Malaspina, dkk, dalam buku Psikologi Abnormal (Davidson,
dkk.,2012) menjelaskan bahwa para pasien yang memiliki riwayat
skizofrenia dalam keluarga, mengalami lebih banya simtom negatif
dibanding para pasien yang tidak memiliki riwayat skizofrenia dalam
keluarga. Hal ini menunjukkan bahwa simtom negatif lebih dapat
mengandung komponen genetik yang lebih kuat. Para kerabat pasien
skizofrenia juga memiliki resiko lebih tinggi terhadap gangguan lain yang
dianggap sebagai bentuk skizofrenia yang tidak parah. (Kendler,
dkk.,1995 dalam Psikologi Abnormal (Davidson, dkk.,2012)).
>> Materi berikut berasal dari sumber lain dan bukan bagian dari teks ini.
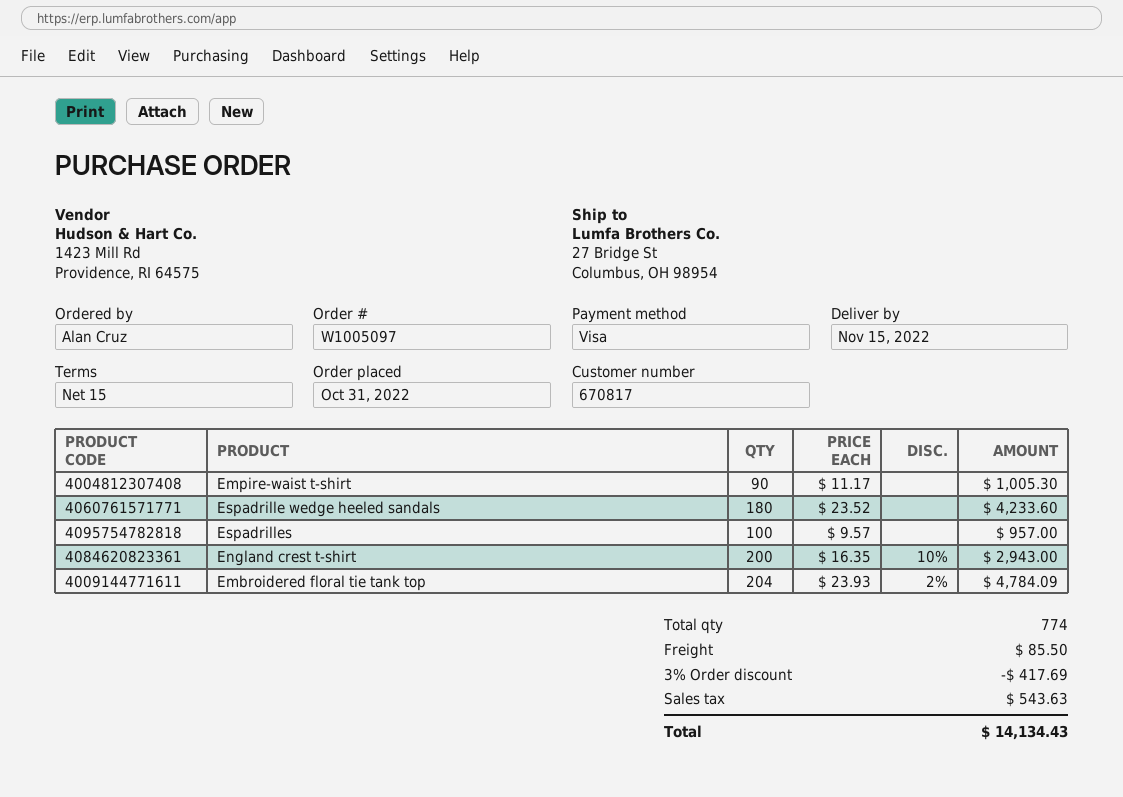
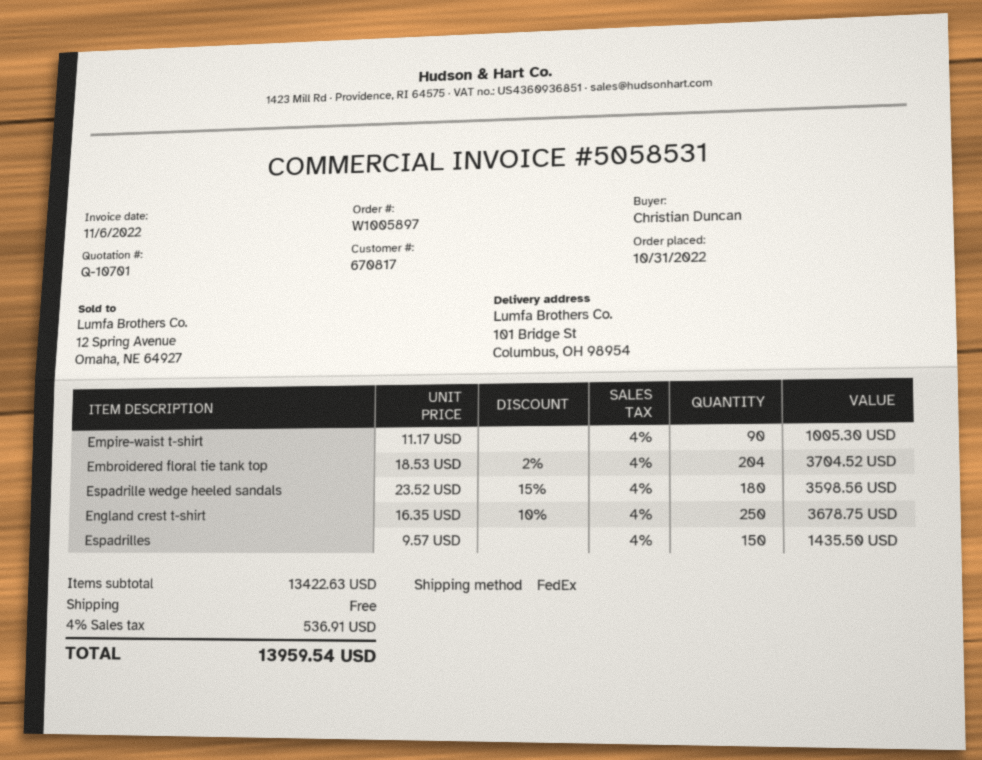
order number: W1005097 -> W1005897
ordered by: Alan Cruz -> Christian Duncan
ship to: 27 Bridge St, Columbus, OH 98954 -> 101 Bridge St, Columbus, OH 98954
Espadrille wedge heeled sandals: 180 x 23.52 = 4233.60 -> 180 x 23.52 - 15% = 3598.56
Espadrilles: 100 x 9.57 = 957.00 -> 150 x 9.57 = 1435.50
England crest t-shirt: 200 x 16.35 - 10% = 2943.00 -> 250 x 16.35 - 10% = 3678.75
Embroidered floral tie tank top: 204 x 23.93 - 2% = 4784.09 -> 204 x 18.53 - 2% = 3704.52
discount: 3% = 417.69 -> none
shipping: 85.50 -> 0.00
tax: 543.63 -> 536.91
total: 14134.43 -> 13959.54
Namun kita juga tidak dapat menyimpulkan bahwa skizofrenia adalah
gangguan yang sepenuhnya disebabkan oleh faktor genetik.
2. Faktor Biokimia
Beberapa bukti menunjukkan bahwa skizofrenia mungkin berasal dari ketidak
seimbangan kimiawi otak yang disebut neurotransmitter. Neurotransmitter
dopamine, serotonin, dan neropinephrine juga memainkan peran untuk
skizofrenia. (Setiadi Arif, 2006)
3. Abnormalitas otak
Pasien skizofrenia menunjukkan aktivitas yang sangat rendah pada lobus
frontalis otak. Korteks prefrontalis berperan dalam perilaku seperti berbicara,
pengambilan keputusan, dan tindakan yang bertujuan, dan semuanya
mengalami gangguan dalam pasien skizofrenia. (Davidson, dkk.,2012)
4. Stress psikologis
Para pasien skizofrenia sangat rentanterhadap stress sehari-hari. Terdapat dua
stressor yang mengambil bagian penting dalam terjadinya stres kehidupan
pasien skizofrenia yaitu kelas sosial dan keluarga.
Serangkaian studi di London mengindikasikan bahwa keluarga memiliki
peran penting terhadap penyesuaian pasien setelahmereka keluar dari rumah
sakit. Brown dan para koleganya (1966) melakukan studi pemantauan selama
9 bulan terhadap suatu sampel pasien skizofrenia yang kembali ke keluarga
mereka setelah dirawat di rumah sakit. Di akhir periode pemantauan, 10%
dari pasien yang kembali ke keluarga dengan ekspresi emosi rendah,
mengalami kekambuhan, dan secara sangat kontras dalam periode yang sama,
58% dari pasien yang kembali ke keluarga dengan ekspresi emosi tinggi,
kembali dirawat ke rumah sakit.
Penelitian ini mengindikasikan bahwa lingkungan dimana pasien tinggal akan
mempengaruhi seberapa cepat mereka akan kembali dirawat di rumah sakit.
DAFTAR PUSTAKA
Arif, Iman Setiadi. 2006. Skizofrenia Memahami Dinamika Keluarga Pasien.
Bandung: PT. Refika Aditama.
Davison, Gerald C., John M. Neale, ANN M. Kring. 2012. Psikologi Abnormal
edisi ke 9. Jakarta: Rajawali Press.